To the maximum extent permitted by applicable laws, we exclude all liability (including in negligence) for the consequences of any unauthorised access to, modification of, disclosure of, misuse of or loss or corruption of any personal information. Nothing in this Privacy Policy restricts, excludes or modifies or purports to restrict, exclude or modify any statutory consumer rights under any applicable law, including the Competition and Consumer Act 2010 (Cth), or any liability which cannot be excluded due to the operation of an applicable law. We may hold your information in either electronic or hard copy form. We have in place reasonable policies and information protection procedures relating to data security, including:

  1. physical secure file storage; 
  2. password protection of electronic databases; 
  3. the provision of secure rooms where appropriate; 
  4. electronic information ‘firewalls’ between sites; ; 
  5. the provision of information to staff on a ‘need to know’ basis; 
  6. Civica will use reasonable endeavours to ensure that all staff and internal and external consultants are subject to contractual obligations of confidentiality; and 
  7. Personal information is destroyed or de-identified when no longer needed or when we are no longer required by law to retain it (whichever is the later).

Your rights

You have a right to access personal information that we hold about you. We hold personal information if we control the manner in which such personal information is processed. In most cases, we only process personal information for and on behalf of a customer to provide our services, and our right to process such personal information is limited by our contractual obligations to that customer.

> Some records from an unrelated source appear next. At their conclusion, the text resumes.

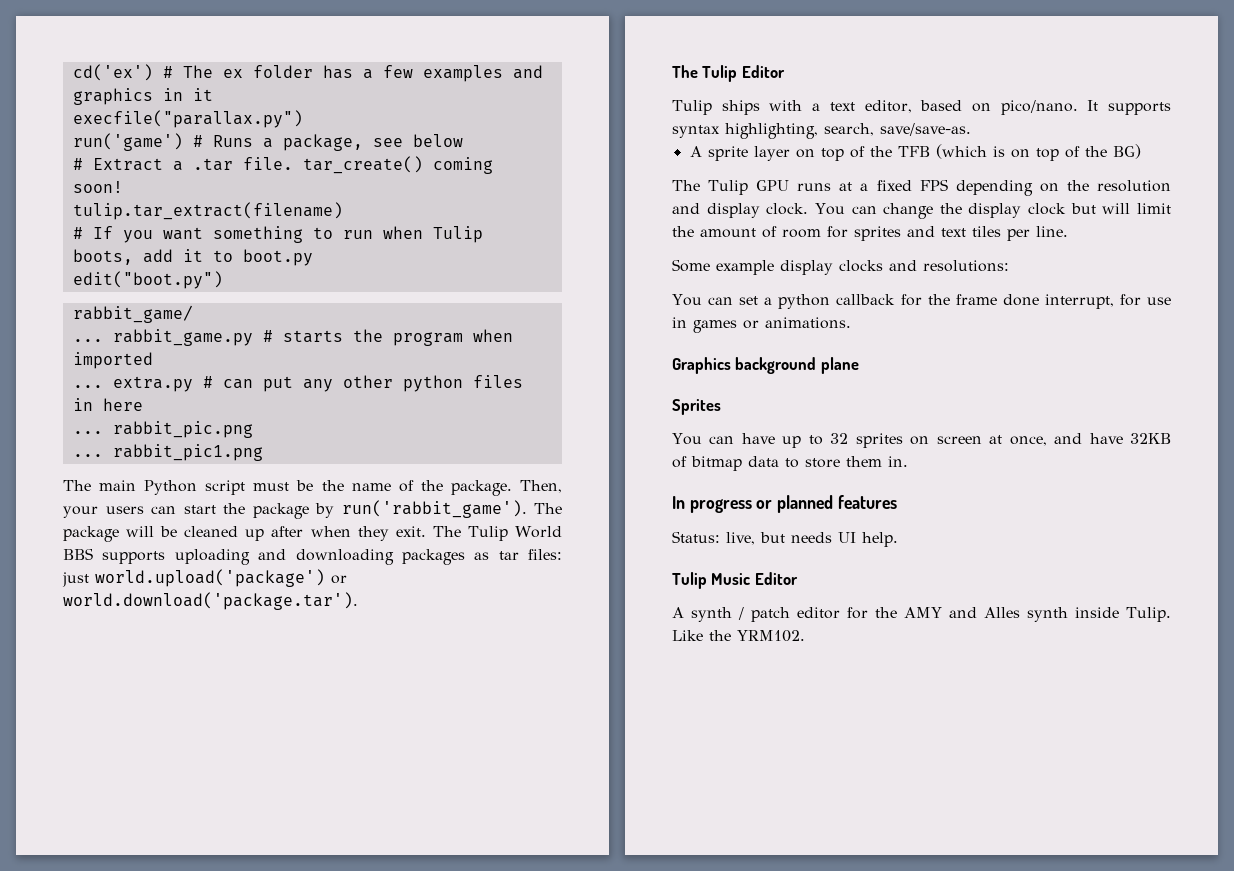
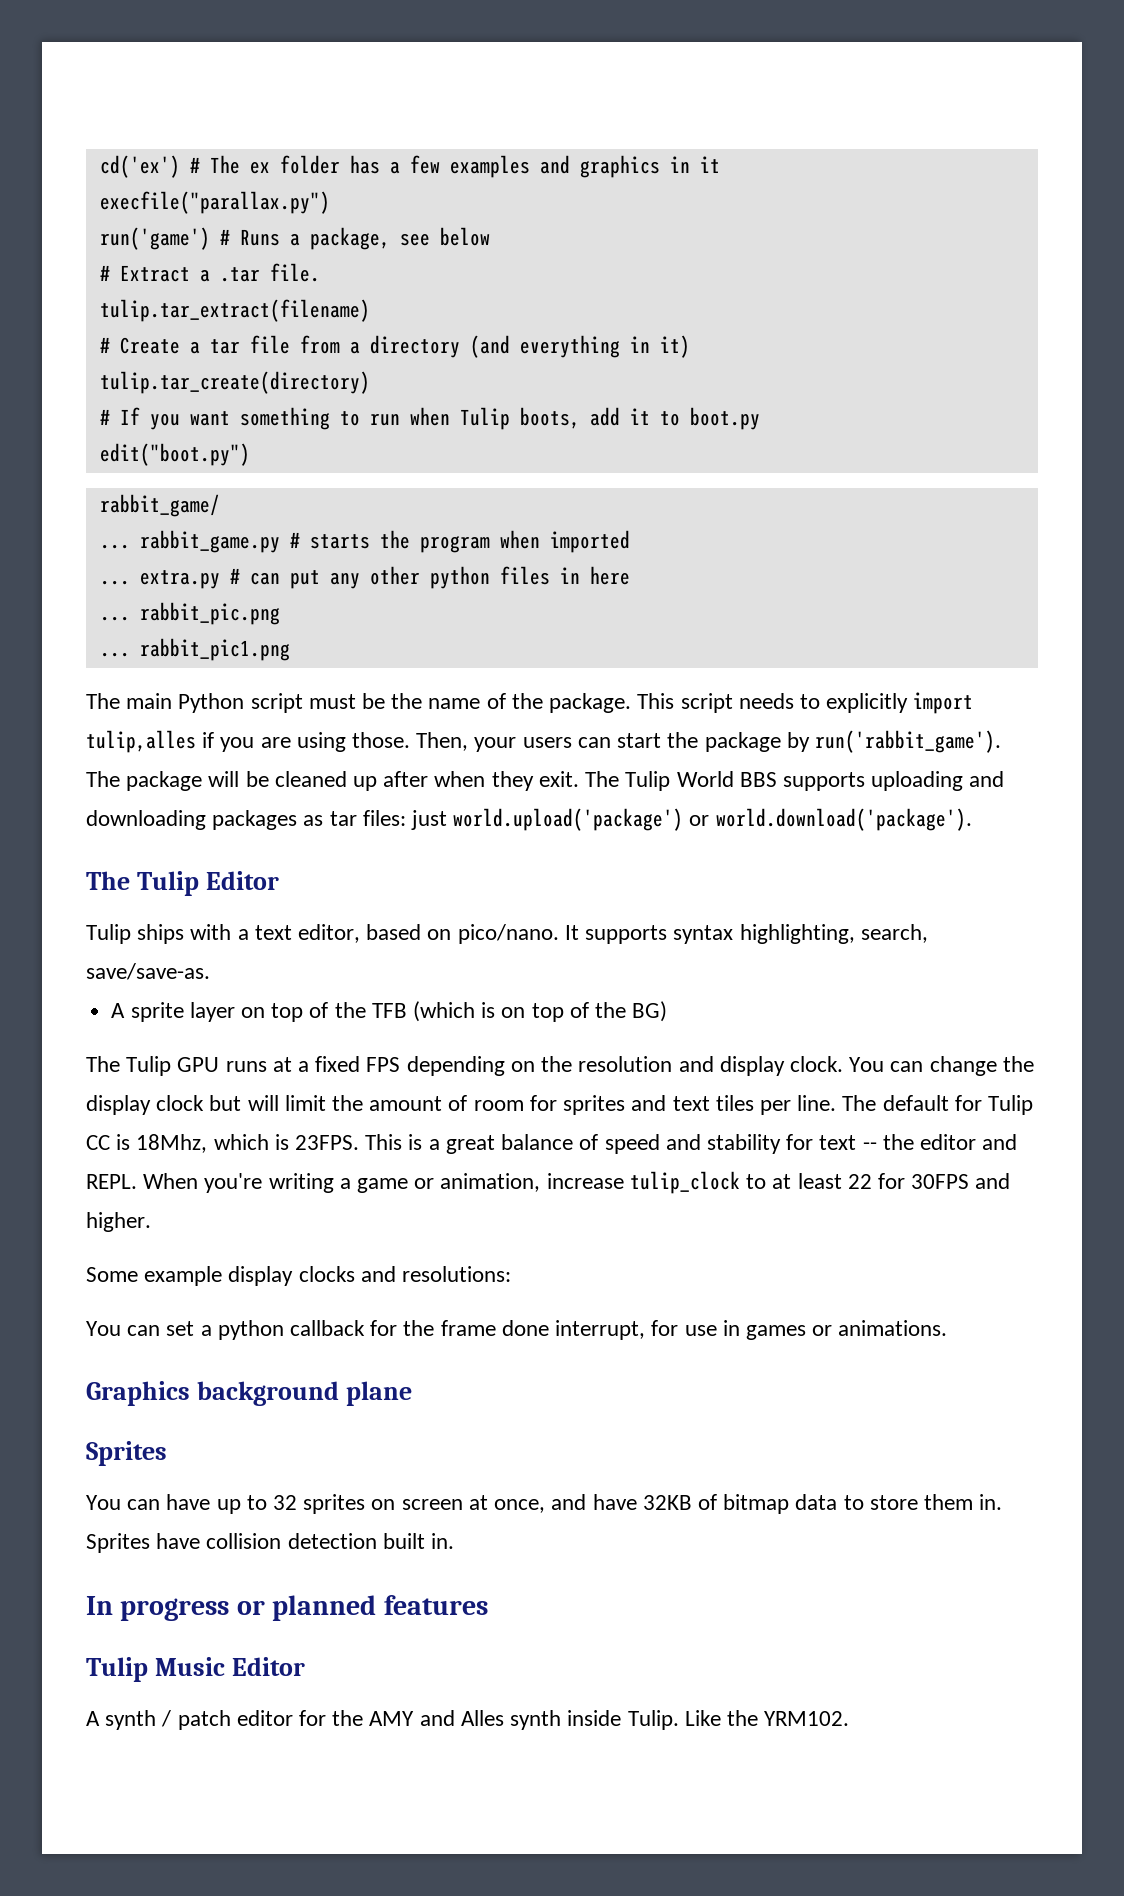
- # Extract a .tar file. tar_create() coming soon!
+ # Extract a .tar file.
  tulip.tar_extract(filename)
+ # Create a tar file from a directory (and everything in it)
+ tulip.tar_create(directory)
+ This script needs to explicitly import tulip,alles if you are using those.
- The Tulip World BBS supports uploading and downloading packages as tar files: just world.upload('package') or world.download('package.tar').
+ The Tulip World BBS supports uploading and downloading packages as tar files: just world.upload('package') or world.download('package').
+ The default for Tulip CC is 18Mhz, which is 23FPS. This is a great balance of speed and stability for text -- the editor and REPL. When you're writing a game or animation, increase tulip_clock to at least 22 for 30FPS and higher.
+ Sprites have collision detection built in.
- Status: live, but needs UI help.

If you believe that any of your personal information that we hold is inaccurate, out of date, incomplete, irrelevant or misleading, you also have a right to request corrections to any personal information that we hold about you. In cases where we are processing your personal information for and on behalf of a customer, you will need to contact that customer directly in order to request access to, or correction of, your personal information.

Before we provide you with access to your personal information, we may require verification of proof of identity. This helps us to ensure that personal information is not disclosed to any person who has no right to receive it.

We can decline access to, or correction of, personal information in certain circumstances, as set out in the Privacy Act. Generally, if we refuse to give you access, we will notify you in writing, including the reasons for refusal and the mechanisms available to you to dispute that decision.

Depending on the circumstances, we may be unable to fulfil your request based on other lawful grounds.

How to make a complaint

If you would like to complain about a breach of the APPs, you may contact our Data Protection Officer. We ask that you to put your complaint in writing and to provide relevant details to DPO@civica.co.uk or in a letter to the Compliance and Improvement team at the Civica address listed in the ‘About Civica’ section.

We will respond to your complaint in a reasonable period of time (usually within 30 days). If you disagree with our decision, you may refer your complaint to the Office of the Australian Information Commissioner (OAIC). The OAIC can be contacted at:

GPO Box 5218
Sydney NSW 2001
Tel: 1300 363 992
enquiries@oaic.gov.au 

Changes to this Privacy Notice

By using our website, liaising with us, and/or providing information to us, you accept and agree to the collection, use, holding and disclosure of your personal information for the purposes described in this policy. We review our policies regularly and occasionally may need to change or update them. Any updated versions of this privacy policy will be posted on our website and will be effective from the date of posting.